Robert T. Kiyosaki, author of Rich Dad Poor Dad, sums up assets and liabilities as follows.  Assets should generate cash for you. Liabilities take your hard earned cash and don’t work for you at all. You in reality work for them. Traditionally, we have looked at our homes as an asset for both monetary and emotional reasons. The phrase “Home Sweet Home” comes to mind.  And when we calculate net worth, the value of our home minus the mortgage is part of that net worth.  OK.  But how much do we actually pay for that net worth and does it even make sense? Are we losing money by buying a home? Behavioral Cents Piggy Bank and Noose

Growth Over +20 Years

  1. A $100,000 mortgage at net 3% interest over 30 years, is $161,778 toward the cost of the house (with monthly payments) including a down payment of $10,000.
  2. Homes from 1980 to 2013 have basically remained flat in value across the U.S.  Homes in New York have almost doubled in value, so a $110,000 house would be worth $220,000.  In San Francisco a $110,000 home would be $275,000 according to TheEconomist.com.
  3. Over the same period, the S&P has increased on a compound annual growth rate of 8.22%. This means $1 invested in 1980 would be worth $14.67 in 2013.  $110,000 invested and adjusted for inflation would be worth $1,613,700 not including advisor fees and taxes.

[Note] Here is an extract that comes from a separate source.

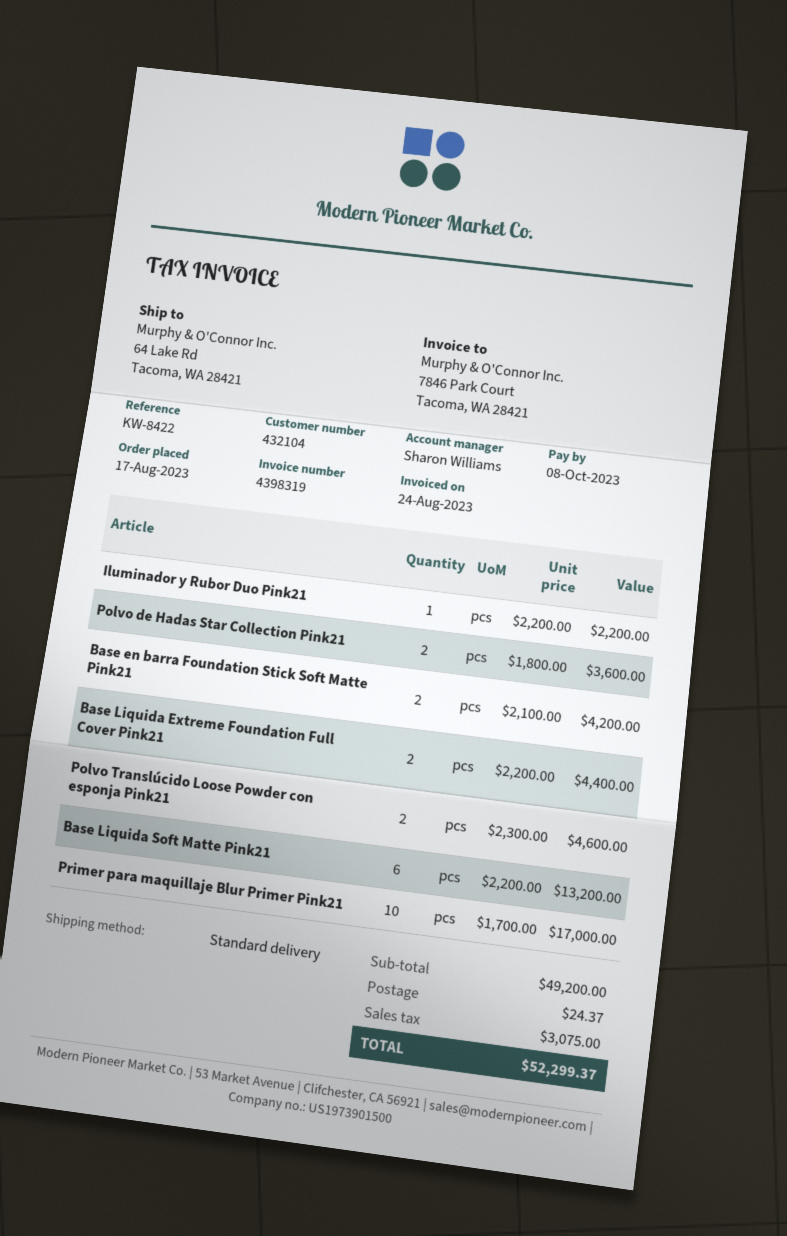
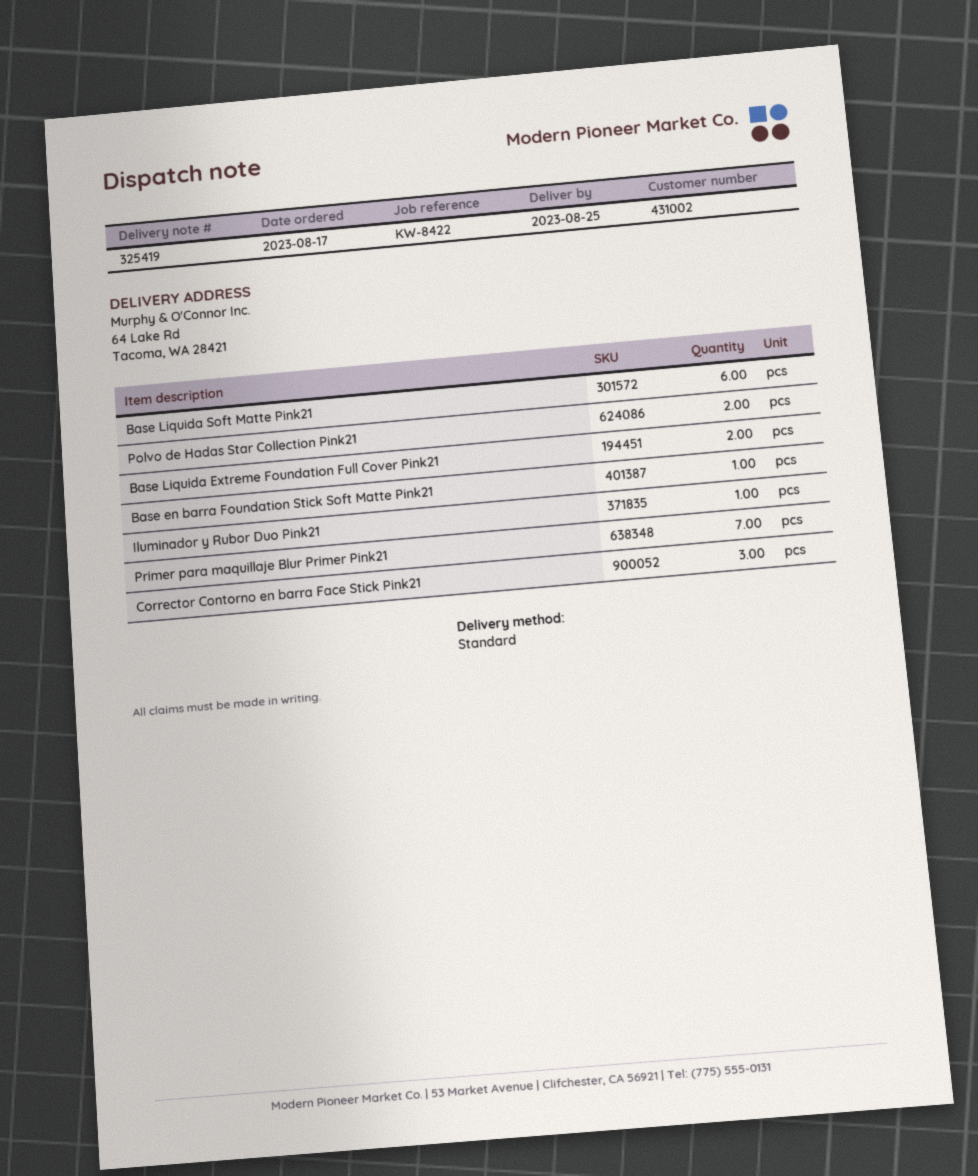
customer number: 432104 -> 431002
Base en barra Foundation Stick Soft Matte Pink21: 2 -> 1
Polvo Translúcido Loose Powder con esponja Pink21: 2 -> none
Primer para maquillaje Blur Primer Pink21: 10 -> 7
Corrector Contorno en barra Face Stick Pink21: none -> 3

Of course, the alternative to owning is renting and your rent money goes to someone else, whereas a mortgage payment pays down some principle that you get to keep. However, even with paying a ball park $1,500 in rent for a similar sized house over 23 years and paying 30% in taxes on capital gains, investing still wins handily.


The math above is simplistic and meant just to get you thinking. There are all sorts of emotional reasons for owning a home. What does makes sense is to buy only what you need. Then your excess cash can be working for you instead of paying for rooms you rarely use.   I was qualified for a home worth $150,000 more than what we purchased. We didn’t even use my husband’s buying power to qualify and I saw no reason to buy a larger house than what we’d need. I parked that money in the market and labeled it my Freedom Account.  It has helped me fund one of my true joys – helping women build money confidence.

Related Topic: 3 Dangers When Talking Money to Your Banker

Information shown is for illustrative purposes only and is not intended as investment, legal or tax planning advice. Please consult a financial adviser, attorney or tax specialist for advice specific to your financial situation. Behavioral Cents, LLC and any third parties listed, linked to or otherwise appearing in this message are separate and unaffiliated and are not responsible for each other’s products, services or policies.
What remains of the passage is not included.